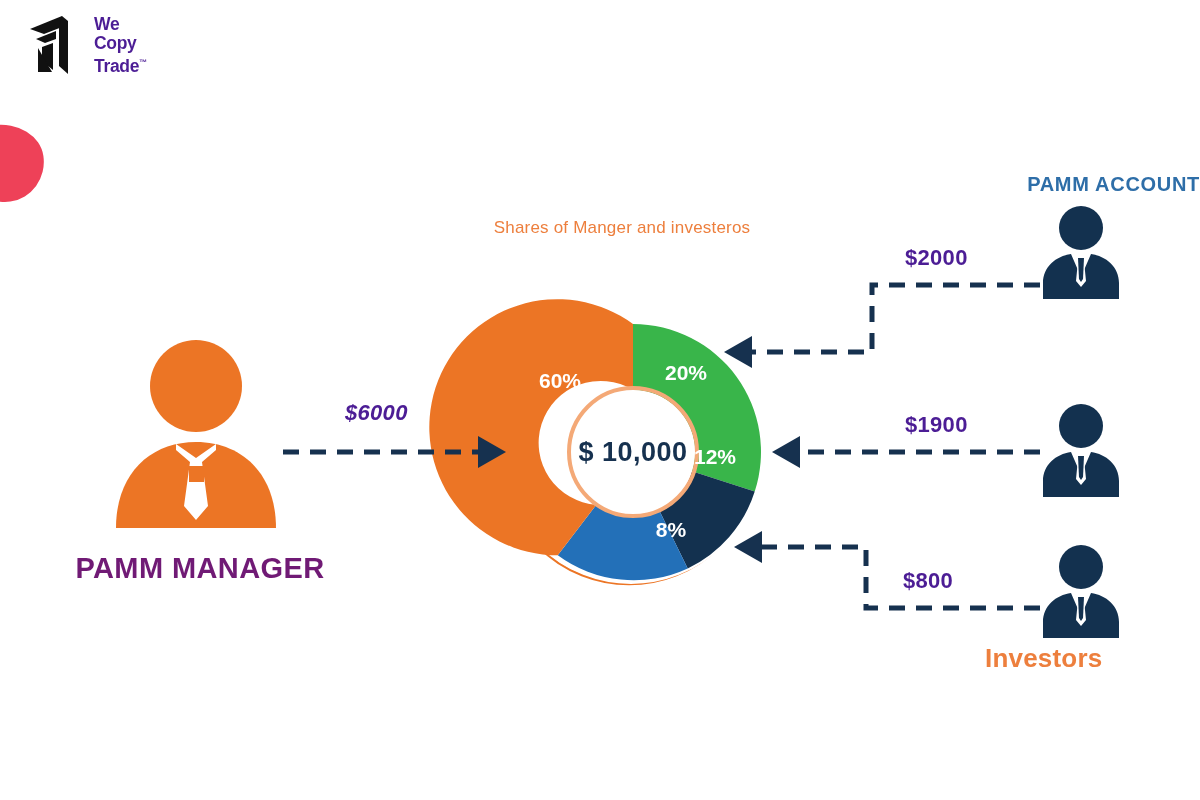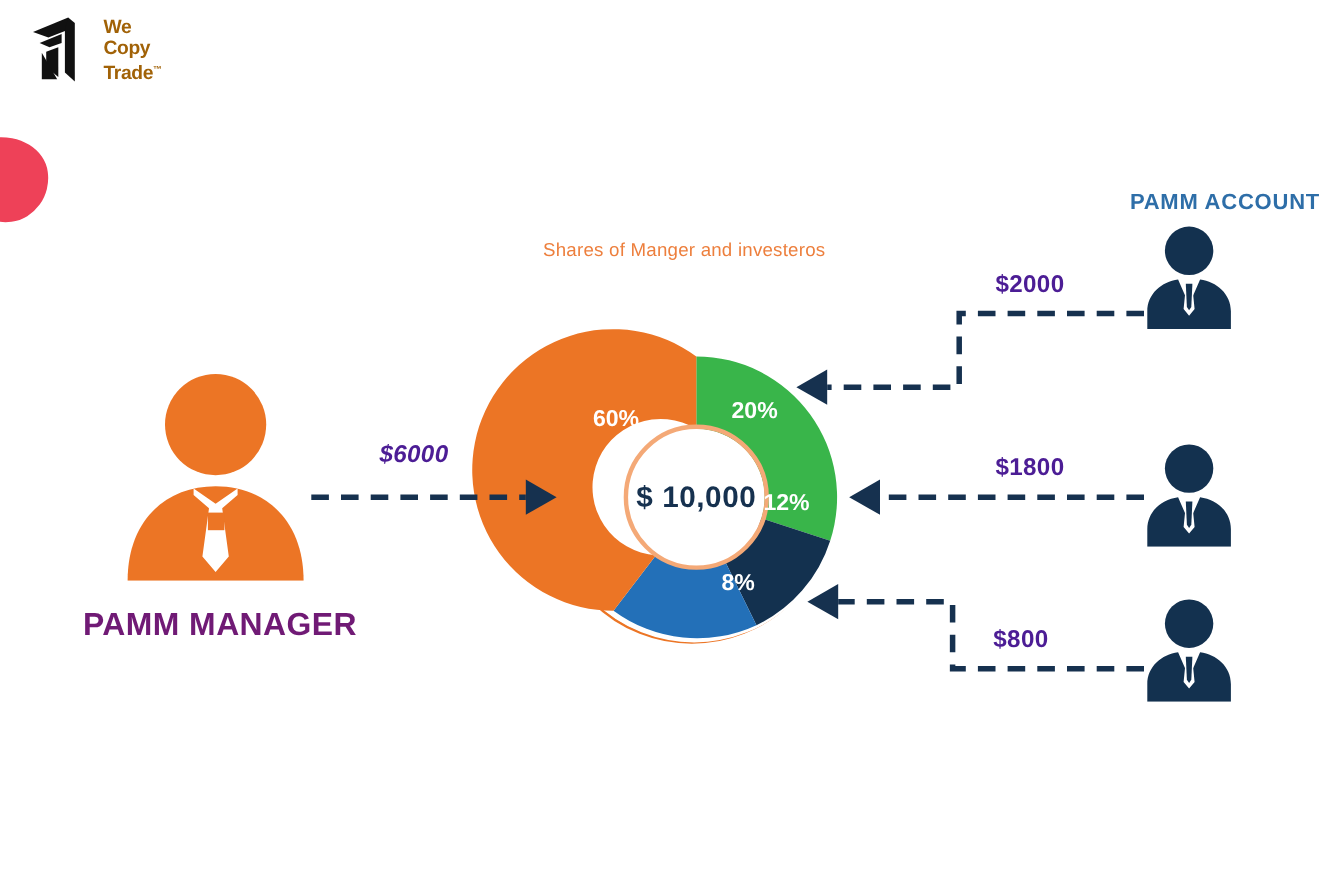--- a/index.html
+++ b/index.html
@@ -33,7 +33,7 @@
   }
   #logo .mark { width: 56px; height: 62px; display: block; }
   #logo .wordmark {
-    color: #a16207;
+    color: #4c1d95;
     font-weight: bold;
     font-size: 17.5px;
     line-height: 19px;

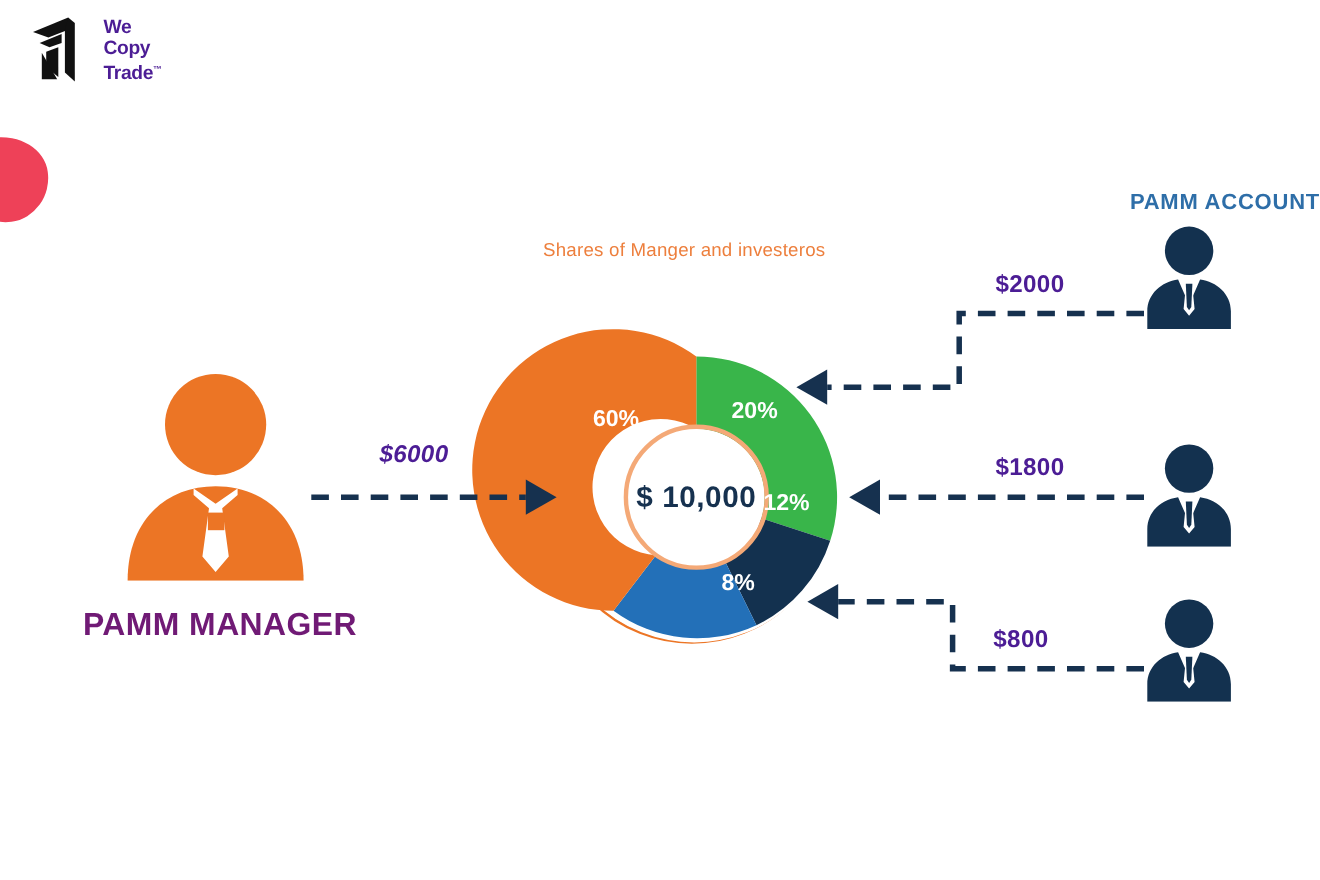--- a/index.html
+++ b/index.html
@@ -251,7 +251,7 @@
 
   <div class="flow-amount" id="amount-manager">$6000</div>
   <div class="flow-amount" id="amount-inv-1">$2000</div>
-  <div class="flow-amount" id="amount-inv-2">$1800</div>
+  <div class="flow-amount" id="amount-inv-2">$1900</div>
   <div class="flow-amount" id="amount-inv-3">$800</div>
 
 </div>

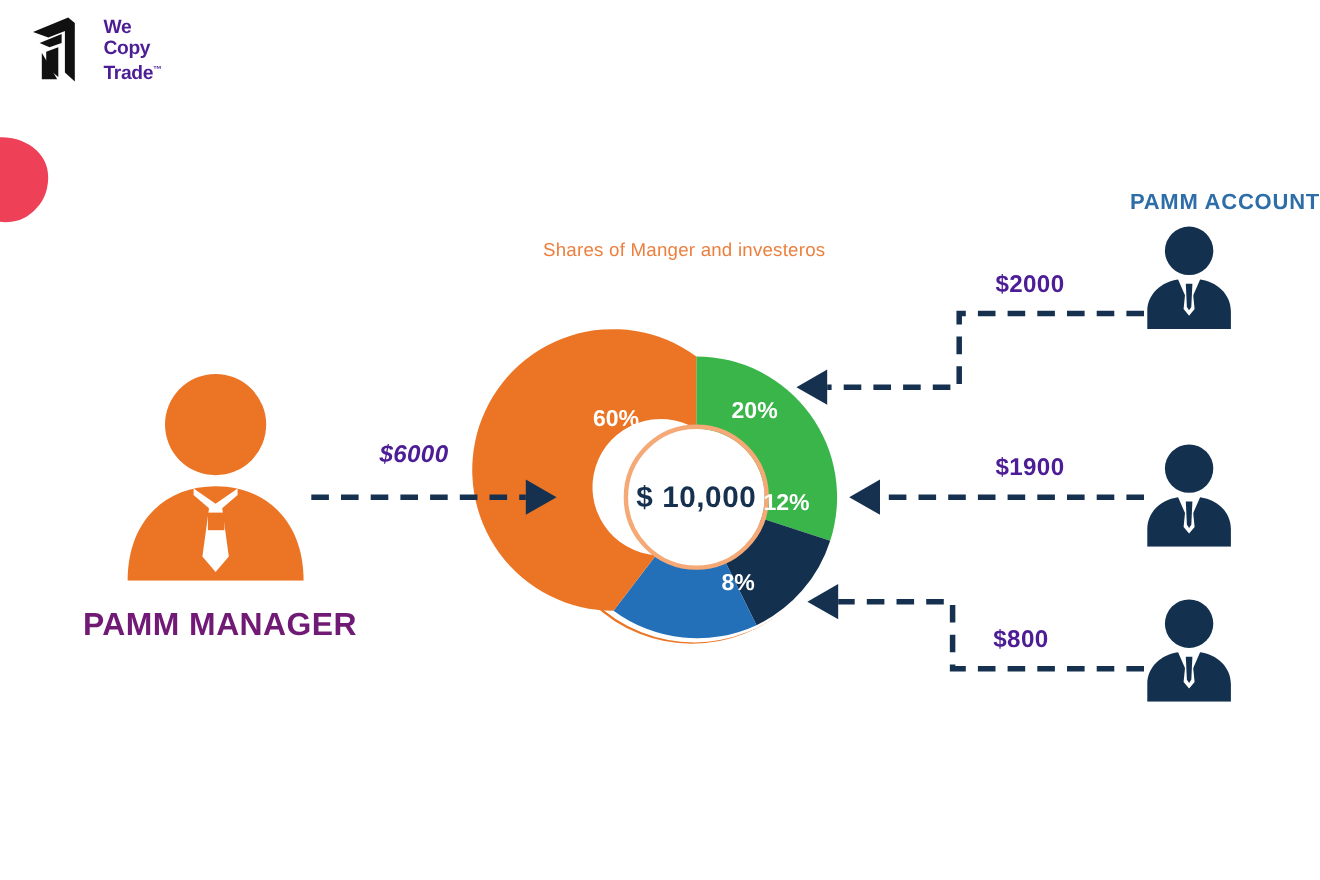--- a/index.html
+++ b/index.html
@@ -225,6 +225,7 @@
   </svg>
 
   <div id="manager-label">PAMM MANAGER</div>
+  <div id="investors-label">Investors</div>
 
   <svg id="flows" viewBox="0 0 1200 800">
 

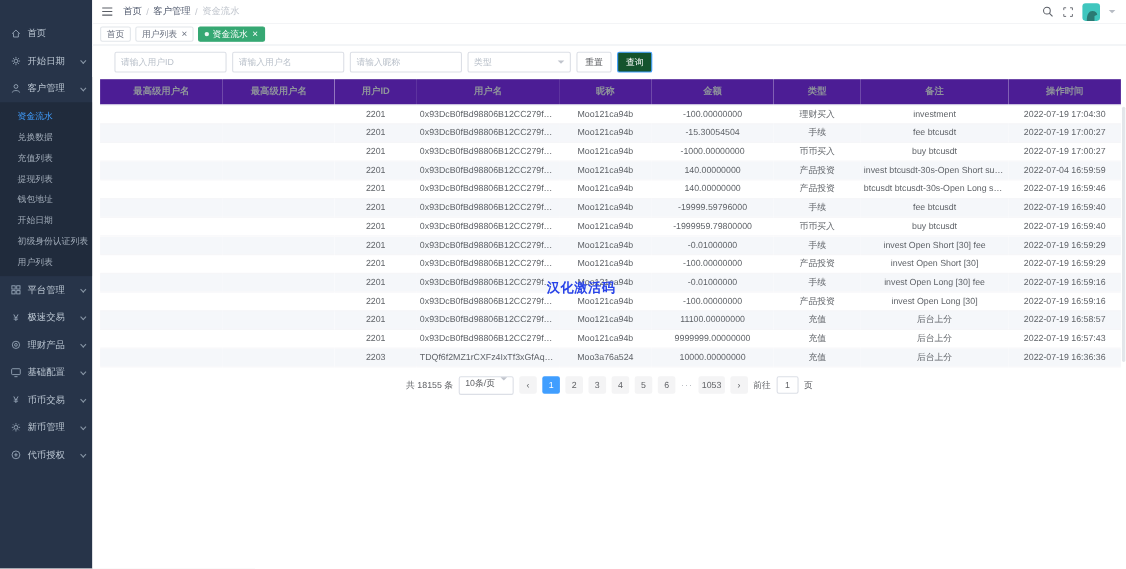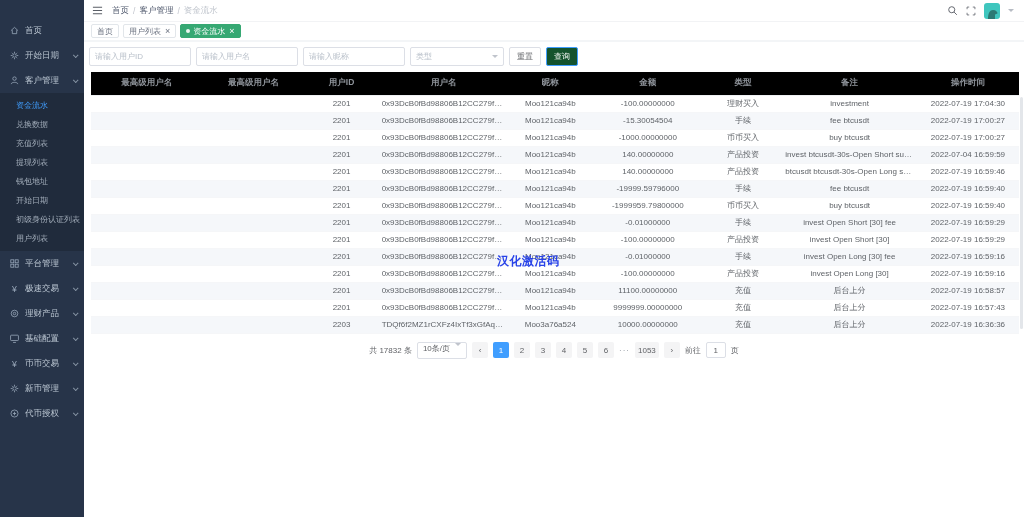--- a/index.html
+++ b/index.html
@@ -38,7 +38,7 @@
   .tab.active .dot{display:inline-block}
   .tab .close{font-size:9px;line-height:1;margin-left:1px}
 
-  .filterbar{flex:none;display:flex;align-items:flex-start;gap:5px;padding:5px 5px 4px;background:#fff}
+  .filterbar{flex:none;display:flex;align-items:flex-start;gap:5px;padding:5px 20px 4px;background:#fff}
   .f-input{height:19px;width:102px;border:1px solid #dcdfe6;border-radius:2px;padding:0 5px;font-size:8px;color:#606266;outline:none;font-family:inherit}
   .f-input::placeholder{color:#b9c0ca}
   .select{width:94px;height:19px;border:1px solid #dcdfe6;border-radius:2px;display:flex;align-items:center;justify-content:space-between;padding:0 5px;font-size:8px;color:#b9c0ca;cursor:pointer}

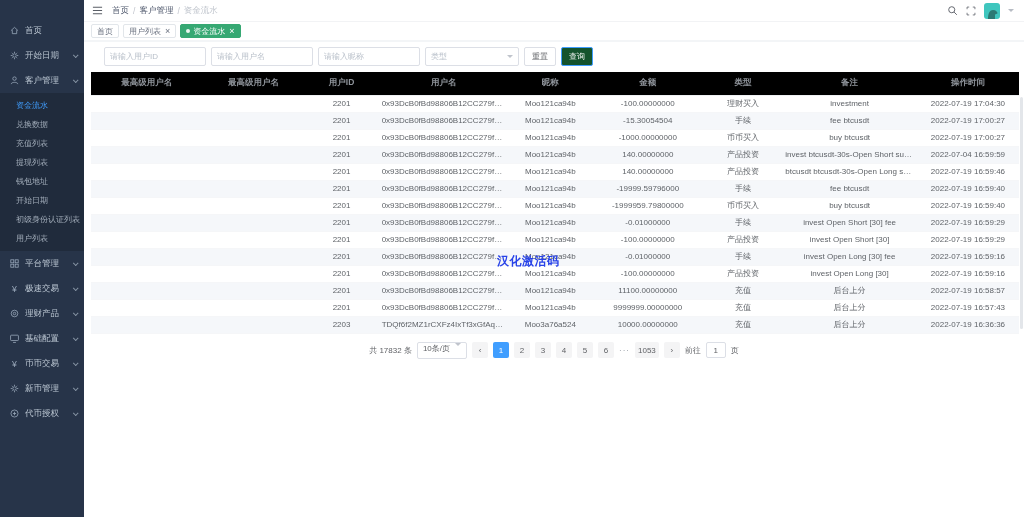--- a/index.html
+++ b/index.html
@@ -52,7 +52,7 @@
 
   .table-wrap{position:relative;margin:2px 5px 0 7px;flex:none}
   table{width:100%;border-collapse:collapse;table-layout:fixed}
-  th{height:23px;font-size:8.5px;font-weight:bold;color:#8f949b;background:#000000;border-bottom:1px solid #eef0f3;padding:0 3px;white-space:nowrap;overflow:hidden;text-overflow:ellipsis;text-align:center}
+  th{height:23px;font-size:8.5px;font-weight:bold;color:#8f949b;background:#4c1d95;border-bottom:1px solid #eef0f3;padding:0 3px;white-space:nowrap;overflow:hidden;text-overflow:ellipsis;text-align:center}
   td{height:17px;font-size:8px;color:#5f6368;text-align:center;padding:0 3px;white-space:nowrap;overflow:hidden;text-overflow:ellipsis;border-bottom:1px solid #f5f6f8}
   tbody tr:nth-child(even){background:#f5f7fa}
   .vscroll{position:absolute;right:-4px;top:25px;width:3px;height:232px;background:#e3e6ea;border-radius:2px;cursor:pointer}

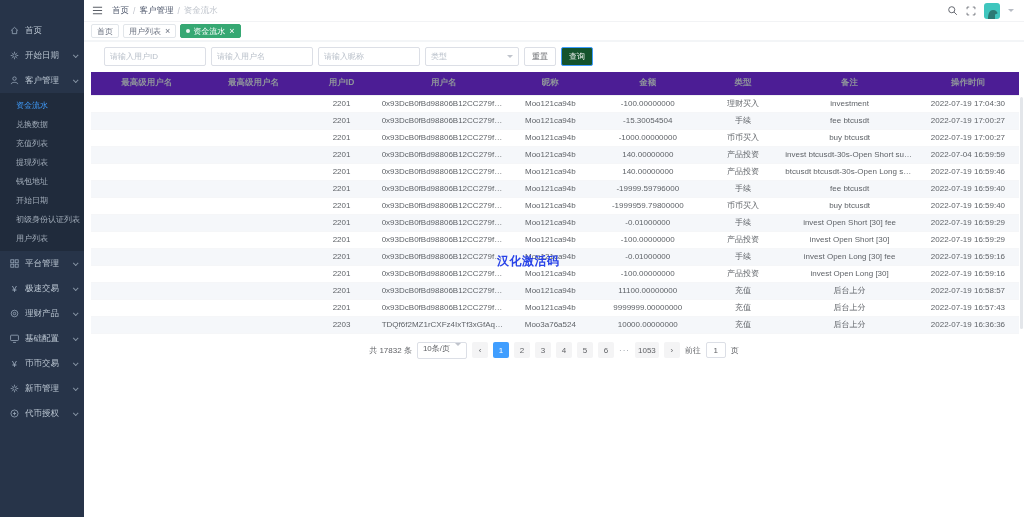--- a/index.html
+++ b/index.html
@@ -435,7 +435,7 @@
     </div>
 
     <div class="pagination" id="pagination">
-        <span>共 17832 条</span>
+        <span>共 18155 条</span>
         <div class="pg-select">
           <span>10条/页</span>
           <span class="sel-caret"></span>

• **EXERCISE REQUIREMENTS**: Copy, with no alteration, the line that contains "<span>共 17832 条</span>" and each remaining line of the listing above.

• **FINISHED EXERCISE**:
-        <span>共 17832 条</span>
+        <span>共 18155 条</span>
         <div class="pg-select">
           <span>10条/页</span>
           <span class="sel-caret"></span>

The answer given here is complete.